Pour l'instant, Jean-Pierre Perreault et son équipe n'en sont qu'à la
toute première étape qui consiste à analyser, par ordinateur, toutes les
régions du virus de l'hépatite C susceptibles d'être coupées par le
ribozyme D. Par la suite, en laboratoire, ils devront synthétiser plusieurs
ribozymes D qu'ils amélioreront de façon à ce qu'ils coupent le plus
possible de virus à la minute. Les plus efficaces seront étudiés in vitro,
dans un tube expérimental, puis in vivo, sur des cultures de cellules de foie
humaines ainsi que sur des animaux de laboratoire. Un défi de taille à relever
pour ces scientifiques !
Malgré tout le travail que cette recherche implique, Jean-Pierre Perreault
reste optimiste, car des résultats préliminaires avec d'autres virus comme
le virus de l'hépatite B (VHB) et VHD ont été obtenus. Eh oui! Le ribozyme
D a déjà commencé à faire ses preuves!
Les gens atteints d'infections virales de toutes sortes ont de bonnes raisons
d'être encouragés, car une fois la constitution et le fonctionnement du
ribozyme delta bien compris, il sera possible de le modeler chimiquement de
façon à ce qu'il cible et coupe non seulement le VHC, mais aussi les virus
causant d'autres maladies.
L'ancêtre du virus delta de l'hépatite humaine (VHD)

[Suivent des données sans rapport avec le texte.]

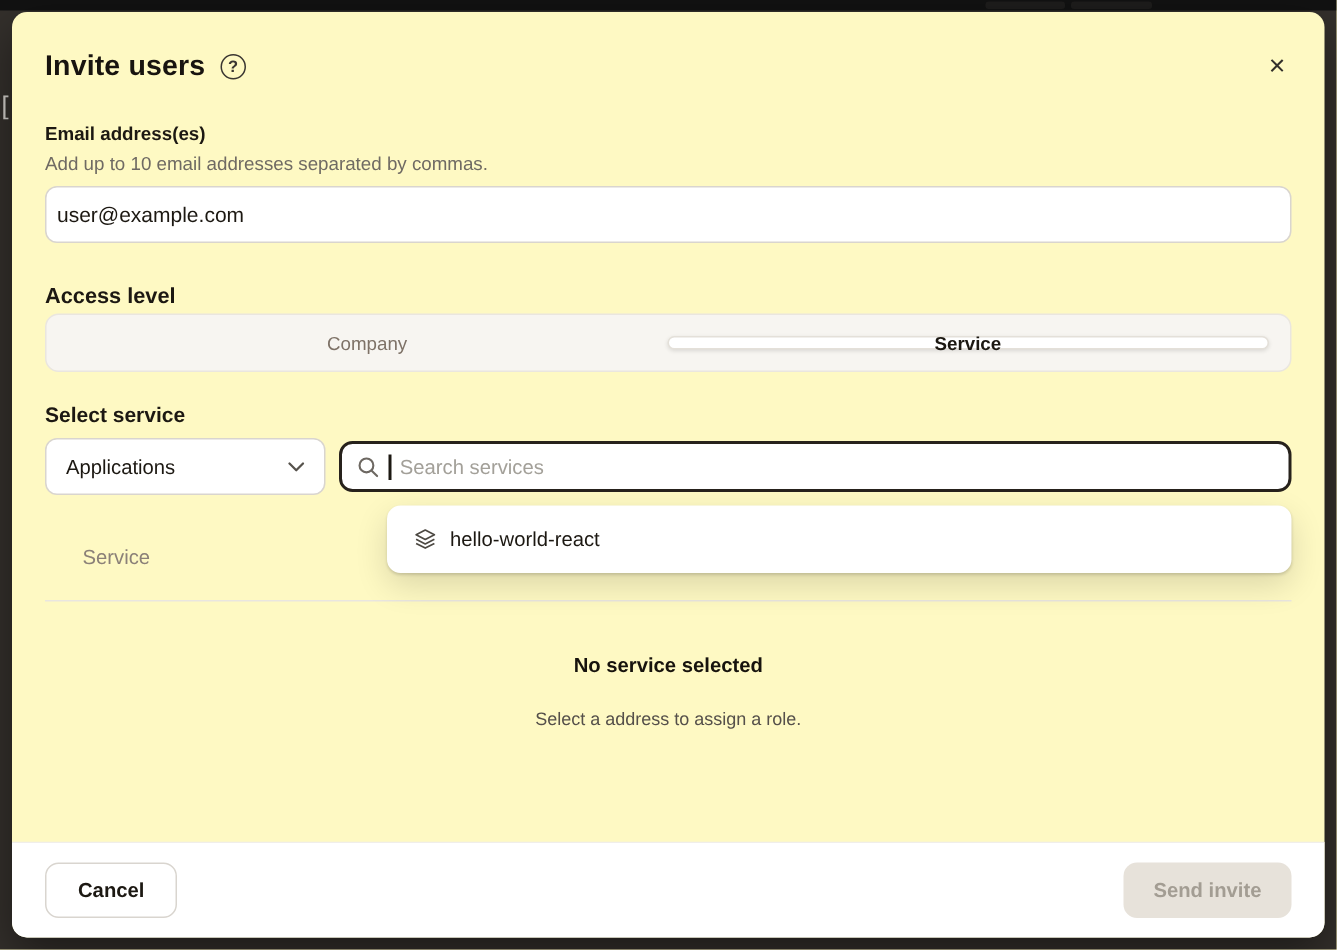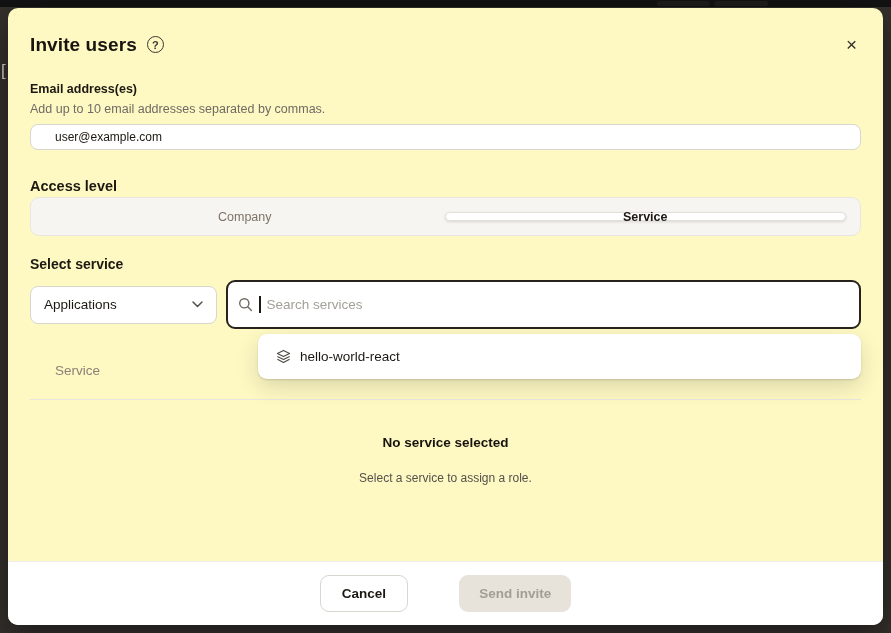--- a/index.html
+++ b/index.html
@@ -33,23 +33,23 @@
   .close-btn {
     margin-left:auto; background:none; border:none; font-size:19px; line-height:1;
     color:#33302b; cursor:pointer; padding:2px 4px;
   }
 
   .content { padding:0 22px; position:relative; }
 
   .field-label-sm { margin-top:26px; font-size:12.5px; font-weight:700; color:#1c1812; }
   .field-helper { margin-top:6px; font-size:12.5px; color:#6f6a63; }
   .text-input {
-    margin-top:8px; width:100%; height:26px;
+    margin-top:8px; width:100%; height:38px;
     border:1px solid #d9d5cf; border-radius:8px;
-    padding:0 24px; font-size:12px; color:#1c1812; background:#fff;
+    padding:0 7px; font-size:14px; color:#1c1812; background:#fff;
     font-family:inherit; outline:none;
   }
 
   .section-label { margin-top:28px; font-size:14.5px; font-weight:700; color:#1c1812; }
   .segmented {
     margin-top:3px; display:flex; height:39px; padding:14px;
     background:#f7f5f1; border:1px solid #eae6df; border-radius:9px;
   }
   .seg-option {
     flex:1; display:flex; align-items:center; justify-content:center;
@@ -63,33 +63,33 @@
   .section-label2 { margin-top:20px; font-size:14px; font-weight:700; color:#1c1812; }
   .controls-row { margin-top:8px; display:flex; gap:9px; align-items:center; position:relative; }
   .select-box {
     width:187px; height:38px; flex:none;
     border:1px solid #d9d5cf; border-radius:8px; background:#fff;
     display:flex; align-items:center; justify-content:space-between;
     padding:0 13px; font-size:13.5px; color:#1c1812; cursor:pointer;
   }
   .chevron-icon { display:flex; color:#56524c; }
   .search-box {
-    flex:1; height:49px; border:2px solid #27221c; border-radius:9px; background:#fff;
+    flex:1; height:34px; border:2px solid #27221c; border-radius:9px; background:#fff;
     display:flex; align-items:center; padding:0 10px; gap:6px;
   }
   .search-icon { display:flex; color:#6d6862; flex:none; }
   .caret { width:1.5px; height:17px; background:#1c1812; flex:none; }
   .search-input {
     border:none; outline:none; flex:1; font-size:13.5px; color:#1c1812;
     font-family:inherit; background:transparent;
   }
   .search-input::placeholder { color:#a3a099; }
 
   .dropdown-panel {
-    position:absolute; left:228px; right:0; top:54px; z-index:5;
+    position:absolute; left:228px; right:0; top:45px; z-index:5;
     background:#fff; border-radius:9px; padding:6px;
     box-shadow:0 1px 2px rgba(0,0,0,.14), 0 8px 22px rgba(0,0,0,.14);
   }
   .dropdown-item {
     display:flex; align-items:center; gap:9px; padding:9px 12px;
     font-size:13.5px; color:#1c1812; border-radius:6px; cursor:pointer;
   }
   .layers-icon { display:flex; color:#4d4943; }
 
   .table-header {
@@ -97,21 +97,21 @@
     border-bottom:1px solid #e9e6e0;
     font-size:13.5px; color:#8b8178;
   }
 
   .empty-title { margin-top:35px; text-align:center; font-size:13.5px; font-weight:700; color:#17130d; }
   .empty-sub { margin-top:21px; text-align:center; font-size:12px; color:#55504a; }
 
   .modal-footer {
     position:absolute; left:0; right:0; bottom:0; height:64px;
     border-top:1px solid #f0eeea; border-radius:0 0 10px 10px;
-    display:flex; align-items:center; justify-content:center; gap:17px; padding:0 22px;
+    display:flex; align-items:center; justify-content:space-between; gap:17px; padding:0 22px;
     background:#fff;
   }
   .btn { height:37px; border-radius:9px; font-size:13.5px; font-weight:600; font-family:inherit; cursor:pointer; }
   .btn-cancel { padding:0 21px; background:#fff; border:1px solid #d9d5cf; color:#1c1812; }
   .btn-send { padding:2px 20px; background:#e7e2da; border:none; color:#a39d93; cursor:default;margin-left:34px; }
 </style>
 </head>
 <body>
 
 <div class="top-strip">
@@ -173,21 +173,21 @@
             </svg>
           </span>
           <span>hello-world-react</span>
         </div>
       </div>
     </div>
 
     <div class="table-header">Service</div>
 
     <div class="empty-title">No service selected</div>
-    <div class="empty-sub">Select a service to assign a role.</div>
+    <div class="empty-sub">Select a address to assign a role.</div>
 
   </div>
 
   <div class="modal-footer">
     <button class="btn btn-cancel">Cancel</button>
     <button class="btn btn-send" disabled="">Send invite</button>
   </div>
 
 </div>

Jean-Pierre Perreault et son équipe se concentrent aussi sur un autre type
d'ARN catalytique retrouvé chez les plantes : les viroïdes. Ces
petits ARN infectent beaucoup de végétaux, notamment la pomme de terre, le
citron, l'orange et la pêche. Une fois les cellules végétales infectées,
les viroïdes se multiplient et se propagent, occasionnant ainsi de graves
dommages aux plantes et menant même parfois jusqu'à la mort de celles-ci.
Cependant, les mécanismes moléculaires orchestrant l'infection et la
réplication de ces ARN infectieux sont assez mal connus jusqu'à présent.
Une meilleure compréhension des viroïdes permettrait entre autres de mettre au
point une stratégie visant à améliorer l'économie agricole sérieusement
menacée par ces petits ARN.
De plus, il semblerait que les viroïdes et VHD aient évolués à partir d'une
origine ancestrale commune. Quoi de mieux qu'un retour aux sources pour
arriver à mieux comprendre une situation ! Caractériser les mécanismes
moléculaires associés aux viroïdes à activités catalytiques pourrait s'avérer
fort utile pour la compréhension du ribozyme delta du VHD, et ainsi contribuer
à l'amélioration de l'approche thérapeutique.
Des projets plein la tête
Avec plus de projets que de temps pour les réaliser, Jean-Pierre Perreault
se distingue par son dynamisme. Son équipe de recherche, constituée de dix
étudiants et étudiantes boursiers à la maîtrise, au doctorat et au
post-doctorat, est tout aussi énergique. La régularité et la qualité de
leurs publications scientifiques confirme que tous les membres de cette équipe
travaillent assidûment afin de mieux comprendre les mécanismes moléculaires
de ces petits ARN qui pourraient être si bénéfiques pour notre société.